What is a “Sale”? • UCC Article 2 applies to the “sale of goods.” A “sale” is the passing of title of “goods” to/from a “merchant” (seller or buyer) for a price (money, goods, services,etc). • “Goods” are tangible and movable. • A “merchant” has special business expertise and is not a casual buyer/seller.
What is a “Good”? • A good is both tangible and movable. • UCC does not apply to real estate unless there is a “good” that can be severed by the Seller. If the good is severed by the Buyer, then UCC does not apply. • Generally contracts for services are not considered goods.
What is a “Merchant”? • Generally UCC 2 applies to all buyers of sellers of goods. • In some instances, sales by/for a merchant imposes special duties. • A Merchant: • Deals in goods of the kind being sold. • Holds himself out with special knowledge or skills. • Is employed as a broker or agent in a transaction. • Case 10.1 Hammer v. Thompson (2006).
Scope of Article 2A-Leases • Contract for lease of personal goods between a lessor and a lessee. • Consumer Leases (primarily for family or personal use). • Finance Leases (involves a 3rd party-supplier).
Formation of Sales and Lease Contracts • At common law once a valid offer is unequivocally accepted, a binding contract is formed. • UCC is more flexible, and allows for open pricing, payment, and delivery terms.
Offer - Open Terms • Article 2-204: even if terms of uncertain, a contract may still exist. • Open Terms: “Indefiniteness” is OK as long as the parties intended to make a contract and there is a reasonable basis for a court to grant a remedy.
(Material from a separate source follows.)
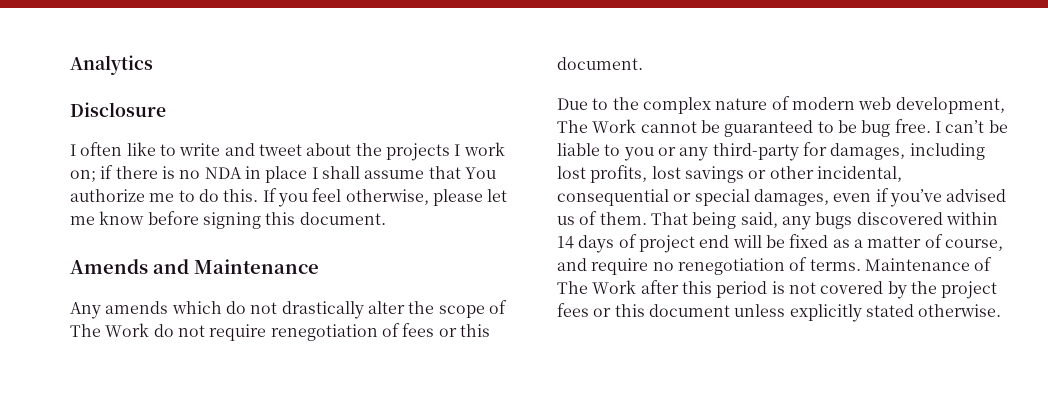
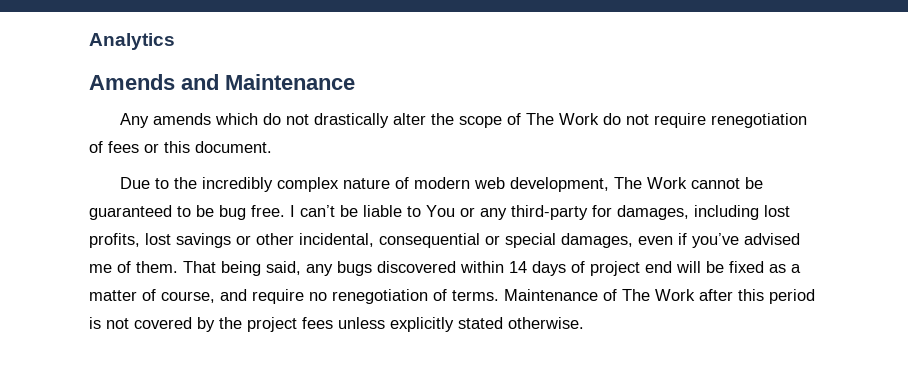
[70,102,166,117] [70,142,505,161] [70,165,496,183] [70,188,508,207] [70,211,386,229] // Disclosure // I often like to write and tweet about the projects I work on; if there is no NDA in place I shall assume that You authorize me to do this. If you feel otherwise, please let me know before signing this document. -> (175, 41) none
(639, 103) none -> [201,177,273,192] incredibly
[623,147,654,161] you -> [426,205,455,217] You
[557,216,575,225] us -> [89,264,112,273] me
[593,304,730,317] or this document -> (333, 323) none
Offer - Open Terms • “Open Quantity” (UCC2-306): generally courts will NOT impose a quantity, UNLESS: • Requirements Contract: buyer agrees to purchase what the buyer needs or requires. • Output Contract: buyer agrees to buy all of seller’s production or output.
Merchant’s Firm Offer • Common law: An offer could be revoked any time prior to acceptance, unless there was some consideration. • Article 2: An offer made by a merchant is irrevocable for reasonable period of time if a written assurance is given. No consideration necessary.
Acceptance • Any reasonable means under the circumstances is permissible. • Promise to ship or prompt shipment is acceptance. • Shipment of non-conforming goods is both an acceptance and a breach unless goods sent as an “accommodation” to buyer.
Additional Terms • If either party is a non-merchant, the contract is formed according to original terms of the offer. • If both parties are merchants, contract incorporates new terms unless: (1) original offer expressly limits terms or (2) material change or (3) offeror objects within reasonable time. • Additional terms may be stricken if both parties acted inconsistent with the terms
Consideration • Article 2 requires consideration and modifications must be made in good faith. • Modification must be in writing if required by Statute of Frauds.
Statute of Frauds • Sale of goods over $500 must have a signed writing to be enforceable. • Exceptions to this rule: • Specially manufactured goods. • Admissions by breaching party. • Partial performance. • Merchant doesn’t object within 10 days.
Performance: Good Faith • Good Faith is the foundation of every UCC commercial contract. • Good faith means honesty in fact. • For a merchant, it means honesty in fact and observance of reasonable commercial standards of fair dealing in the trade. Merchants are held to a higher standard of care than non-merchants.
Obligations of the Seller / Lessor • Seller has a duty to “tender” delivery of “conforming goods.” • Tender means “delivery” to agreed place: • With reasonable notice. • At a reasonable hour. • In a reasonable manner. • Exactly, unless otherwise agreed.
Place of Delivery (Carriers) • Shipment contracts. Seller has a duty to: • Put goods into hands of independent carrier. • Make contract for transportation. • Obtain and promptly deliver or tender to the Buyer any documents necessary. • Promptly notify Buyer that shipment has been made. • Destination contracts. Seller has duty to: • Tender the goods at a reasonable hour and hold conforming goods at the Buyer’s disposal for a reasonable period of time.
The Perfect Tender Rule If goods, or tender of delivery, fail in any respect to conform to the contract, the Buyer has the right to: • Accept the goods; • Reject the entire shipment; or • Accept part and reject part.
Exceptions to the Perfect Tender RuleClick on the Links Below • Agreement of the Parties. • Cure. • Substitution of Carriers. • Installment contracts. • Commercial Impracticability. • Destruction of Identified Goods. • Assurance and Cooperation.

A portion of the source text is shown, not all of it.